* [ACTIVITY]:
Work through the data line by line, gathering every line that has the word "hrow".

Items listed in a dataset
---
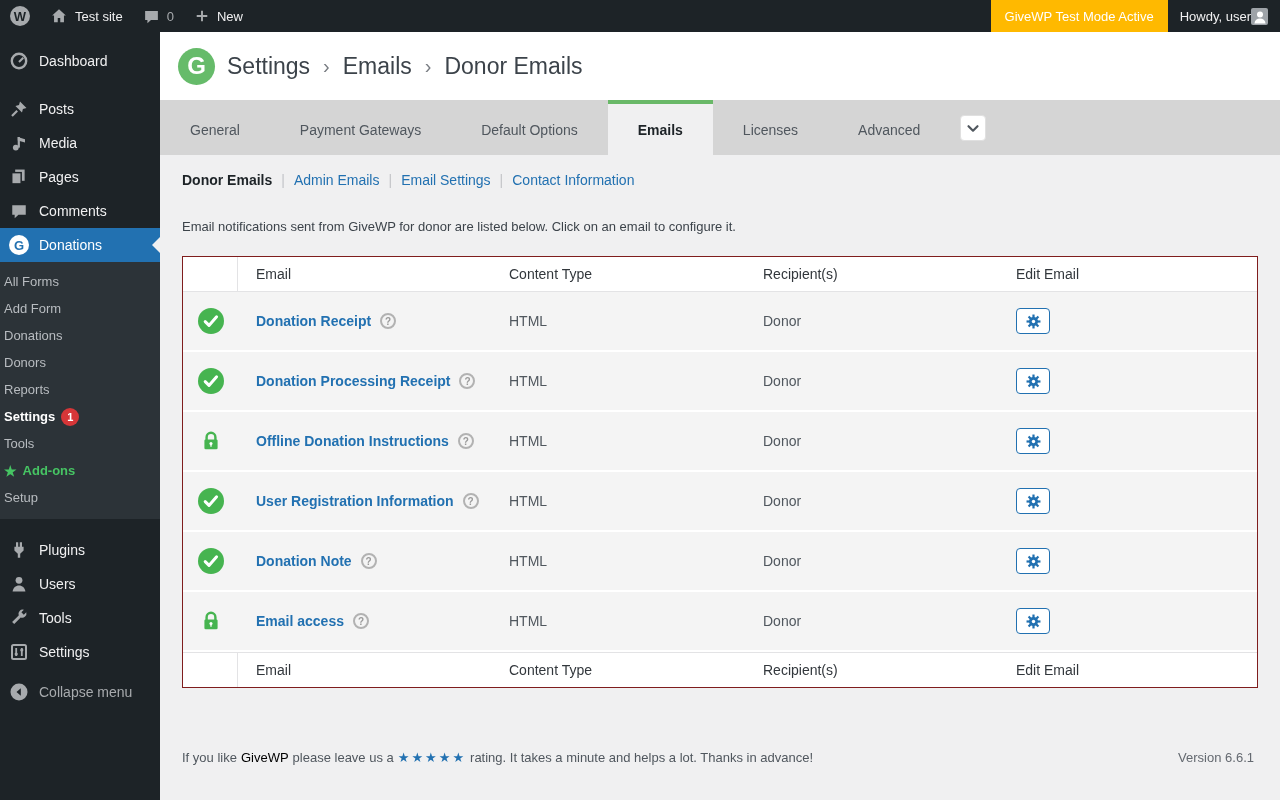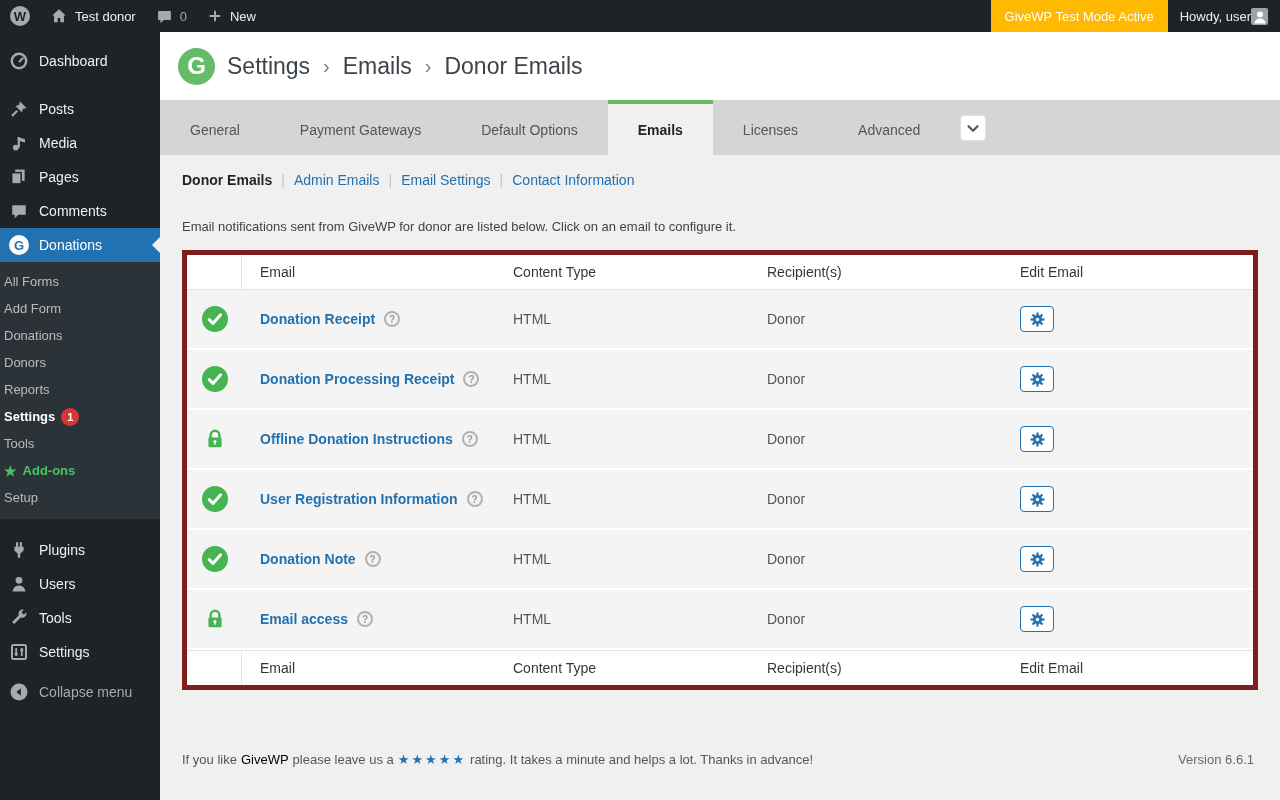--- a/index.html
+++ b/index.html
@@ -49,21 +49,21 @@
   .tab-more-btn { align-self:center; margin-left:10px; width:26px; height:26px; background:#fff; border:1px solid #e0e0e0; border-radius:4px; display:flex; align-items:center; justify-content:center; cursor:pointer; color:#50575e; }
 
   
   .content { padding:17px 22px 0 22px; }
   .subnav { display:flex; align-items:center; font-size:14px; }
   .subnav .sn-item { color:#2271b1; cursor:pointer; text-decoration:none; }
   .subnav .sn-item.current { color:#1d2327; font-weight:bold; cursor:default; }
   .sn-sep { color:#c3c4c7; margin:0 9px; }
   .description { margin-top:31px; font-size:13px; color:#3c434a; }
 
-  .email-table { margin-top:16px; width:1076px; background:#fff; border:5px solid #7f1d1d; }
+  .email-table { margin-top:22px; width:1076px; background:#fff; border:1px solid #7f1d1d; }
   .trow { display:grid; grid-template-columns:55px 253px 254px 253px 1fr; align-items:center; }
   .trow .cell { padding-left:18px; font-size:14px; color:#50575e; }
   .thead, .tfoot { height:35px; background:#fff; color:#32373c; }
   .thead .cell, .tfoot .cell { color:#32373c; }
   .thead .cell:first-child, .tfoot .cell:first-child { border-right:1px solid #e3e3e5; height:100%; }
   .thead { border-bottom:1px solid #e3e3e5; }
   .tfoot { border-top:1px solid #e3e3e5; }
   .drow { height:60px; background:#f4f4f4; border-bottom:2px solid #fff; }
   .drow:last-of-type { border-bottom:none; }
   .status-cell { display:flex; justify-content:center; padding-left:0 !important; }
@@ -168,21 +168,21 @@
   <div class="ab-left">
     <div class="ab-item">
       <span class="wp-logo-circle">W</span>
     </div>
     <div class="ab-item">
       <span class="ab-icon">
           <svg width="18" height="18" viewBox="0 0 20 20">
             <use href="#i-home"></use>
           </svg>
         </span>
-      <span>Test donor</span>
+      <span>Test site</span>
     </div>
     <div class="ab-item">
       <span class="ab-icon">
           <svg width="17" height="17" viewBox="0 0 20 20">
             <use href="#i-comment"></use>
           </svg>
         </span>
       <span class="ab-count">0</span>
     </div>
     <div class="ab-item">

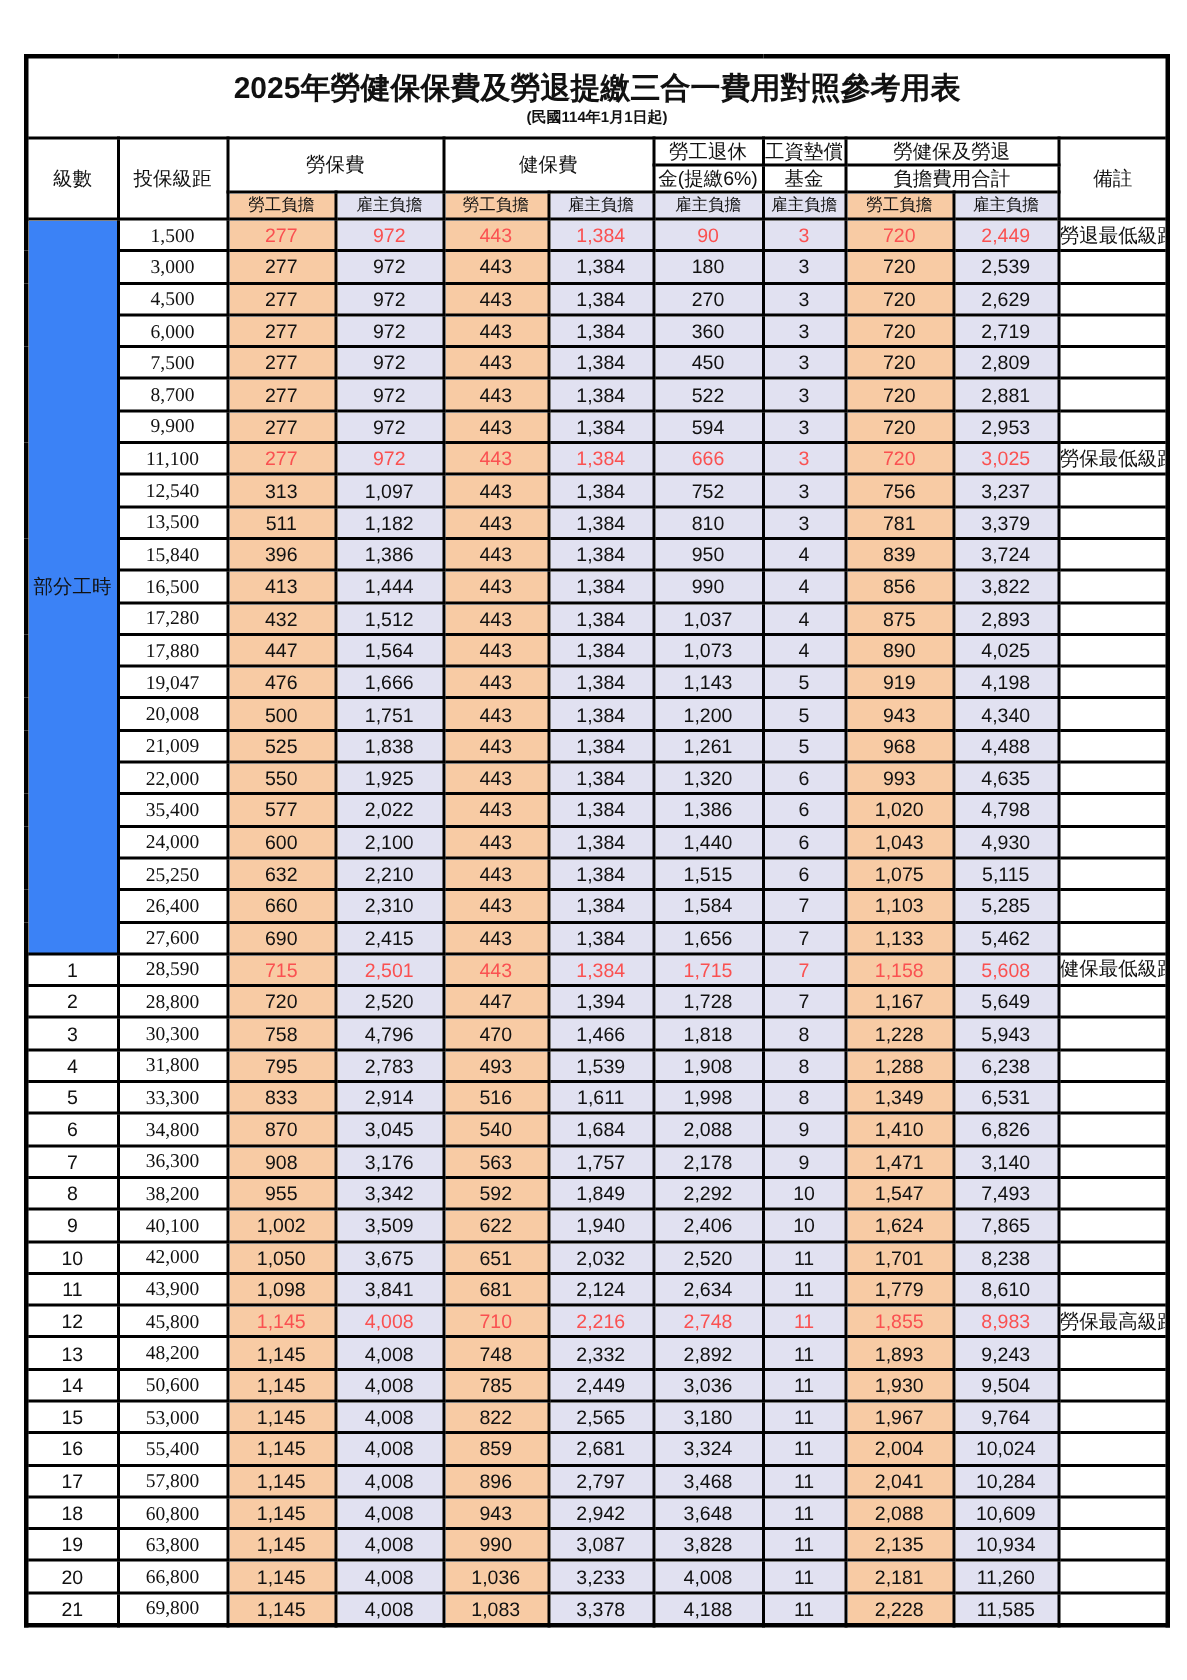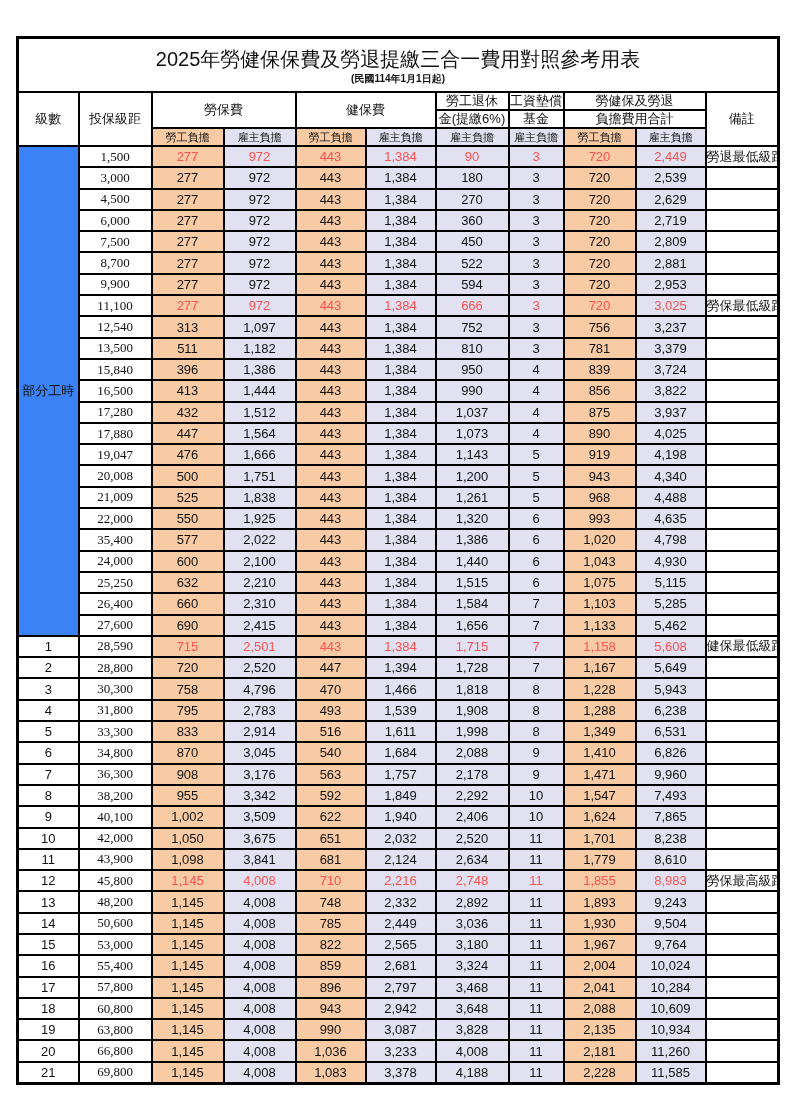--- a/index.html
+++ b/index.html
@@ -13,21 +13,21 @@
     border-collapse:collapse;table-layout:fixed;
     border:3px solid #000;
   }
   table.ref th,table.ref td{
     border:2px solid #000;padding:0;margin:0;
     text-align:center;vertical-align:middle;
     white-space:nowrap;overflow:hidden;
     font-size:13px;font-weight:400;color:#111;
   }
   td.title-cell{height:52px;border-bottom:2px solid #000;}
-  .title-line{font-size:20px;font-weight:400;line-height:1.35;}
+  .title-line{font-size:20px;font-weight:700;line-height:1.35;}
   .subtitle-line{font-size:10px;font-weight:700;line-height:1.2;}
   tr.hrow th{height:16px;font-weight:400;font-size:13px;line-height:1.1;}
   tr.hrow th.sub{font-size:11px;}
   tbody tr{height:21px;}
   .bg-o{background:var(--c-orange);}
   .bg-p{background:var(--c-lavender);}
   tr.hl td.val{color:var(--c-red);}
   td.note-cell{font-size:10.5px;color:var(--c-red);font-weight:400;}
   td.big{font-size:15px;font-weight:600;}
   td.part-time{font-size:12.5px;background:#3b82f6;}
@@ -232,21 +232,21 @@
         </tr>
         <tr>
           <td class="bracket">17,280</td>
           <td class="val bg-o">432</td>
           <td class="val bg-p">1,512</td>
           <td class="val bg-o">443</td>
           <td class="val bg-p">1,384</td>
           <td class="val bg-p">1,037</td>
           <td class="val bg-p">4</td>
           <td class="val bg-o">875</td>
-          <td class="val bg-p">3,937</td>
+          <td class="val bg-p">2,893</td>
           <td class="note-cell"></td>
         </tr>
         <tr>
           <td class="bracket">17,880</td>
           <td class="val bg-o">447</td>
           <td class="val bg-p">1,564</td>
           <td class="val bg-o">443</td>
           <td class="val bg-p">1,384</td>
           <td class="val bg-p">1,073</td>
           <td class="val bg-p">4</td>
@@ -443,21 +443,21 @@
         <tr>
           <td>7</td>
           <td class="bracket">36,300</td>
           <td class="val bg-o">908</td>
           <td class="val bg-p">3,176</td>
           <td class="val bg-o">563</td>
           <td class="val bg-p">1,757</td>
           <td class="val bg-p">2,178</td>
           <td class="val bg-p">9</td>
           <td class="val bg-o">1,471</td>
-          <td class="val bg-p">9,960</td>
+          <td class="val bg-p">3,140</td>
           <td class="note-cell"></td>
         </tr>
         <tr>
           <td>8</td>
           <td class="bracket">38,200</td>
           <td class="val bg-o">955</td>
           <td class="val bg-p">3,342</td>
           <td class="val bg-o">592</td>
           <td class="val bg-p">1,849</td>
           <td class="val bg-p">2,292</td>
---
* [OUTPUT]:
   tr.hrow th{height:16px;font-weight:400;font-size:13px;line-height:1.1;}
   tr.hrow th.sub{font-size:11px;}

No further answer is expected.